Hurricane Sandy Flood Insurance Deadline: Only Two Months Remain
Victims of Hurricane Sandy in New Jersey and New York have until April 28, 2014 to file a Proof of Loss on their flood insurance claim.   A Proof of Loss is a federal form used by the policyholder to support the amount they are claiming under their policy, which must then be signed and sworn to, and submitted with supporting documentation to their flood insurance company.  The filing of the Proof of Loss is a prerequisite to a lawsuit, and failure to timely file the Proof of Loss may also preclude the policyholder from receiving any additional payments even if a lawsuit is unnecessary.
The Standard Flood Insurance Policy (SFIP) typically allows homeowners 60 days from the date of loss to file a Proof of Loss. On November 9, 2012 however FEMA extended the filing deadline for Sandy flood claims to one year from the date of loss (October 28, 2013).  On October 1, 2013, FEMA extended the deadline again to April 28, 2014.   The extensions granted by FEMA gave policyholders more time to gather the necessary paperwork, fully document their losses and account for any additional expenses that were discovered after repairs or rebuilding projects began.  The deadline, however, is unlikely to be extended again.
The Proof of Loss deadline is not the only deadline that policyholders face.  According to the SFIP policy, an insured has one year from the date of a denial of all or any part of their claim to initiate a lawsuit seeking additional amounts under their SFIP.  While any amounts claimed and at issue in a lawsuit must be supported by a timely and complete Proof of Loss meeting the requirements of the SFIP, it is FEMA’s position that the extension of the deadline to submit a Proof of Loss does not alter the one year deadline from a denial for initiating a lawsuit.  Further, it is FEMA’s position that the one year statute of limitations period begins from the date of the letter that first denies any part of the claim (an interpretation of the policy that we strongly oppose and has been determined not to apply by certain Federal judges).  Based on this logic, some insured’s statute of limitations may have expired already.

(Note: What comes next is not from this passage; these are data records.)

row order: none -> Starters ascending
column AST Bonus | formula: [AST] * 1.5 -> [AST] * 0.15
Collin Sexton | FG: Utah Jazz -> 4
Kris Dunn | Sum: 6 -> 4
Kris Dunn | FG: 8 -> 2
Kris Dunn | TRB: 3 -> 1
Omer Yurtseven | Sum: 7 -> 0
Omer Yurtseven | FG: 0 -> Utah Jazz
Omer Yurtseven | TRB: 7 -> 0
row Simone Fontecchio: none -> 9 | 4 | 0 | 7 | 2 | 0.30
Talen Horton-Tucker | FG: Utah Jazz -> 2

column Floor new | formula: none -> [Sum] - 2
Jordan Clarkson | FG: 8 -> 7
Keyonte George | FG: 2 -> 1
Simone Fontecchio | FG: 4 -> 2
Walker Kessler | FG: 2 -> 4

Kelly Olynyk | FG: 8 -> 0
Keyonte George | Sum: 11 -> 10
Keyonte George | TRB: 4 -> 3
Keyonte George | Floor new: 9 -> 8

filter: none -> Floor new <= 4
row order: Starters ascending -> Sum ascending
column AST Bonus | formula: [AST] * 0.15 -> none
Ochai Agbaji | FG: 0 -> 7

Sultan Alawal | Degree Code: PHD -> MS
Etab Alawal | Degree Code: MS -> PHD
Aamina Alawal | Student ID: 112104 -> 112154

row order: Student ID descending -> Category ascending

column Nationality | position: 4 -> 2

About the Author: Christopher W. Gerold is an attorney in Wolff & Samson’s Disaster Recovery Claims Group. Chris represents homeowners, condominium associations and businesses with their Sandy related insurance claims with a special focus on flood insurance. For more information on flood insurance and ways Wolff & Samson can help you with your flood insurance claim, please contact Chris at (973) 530-2061.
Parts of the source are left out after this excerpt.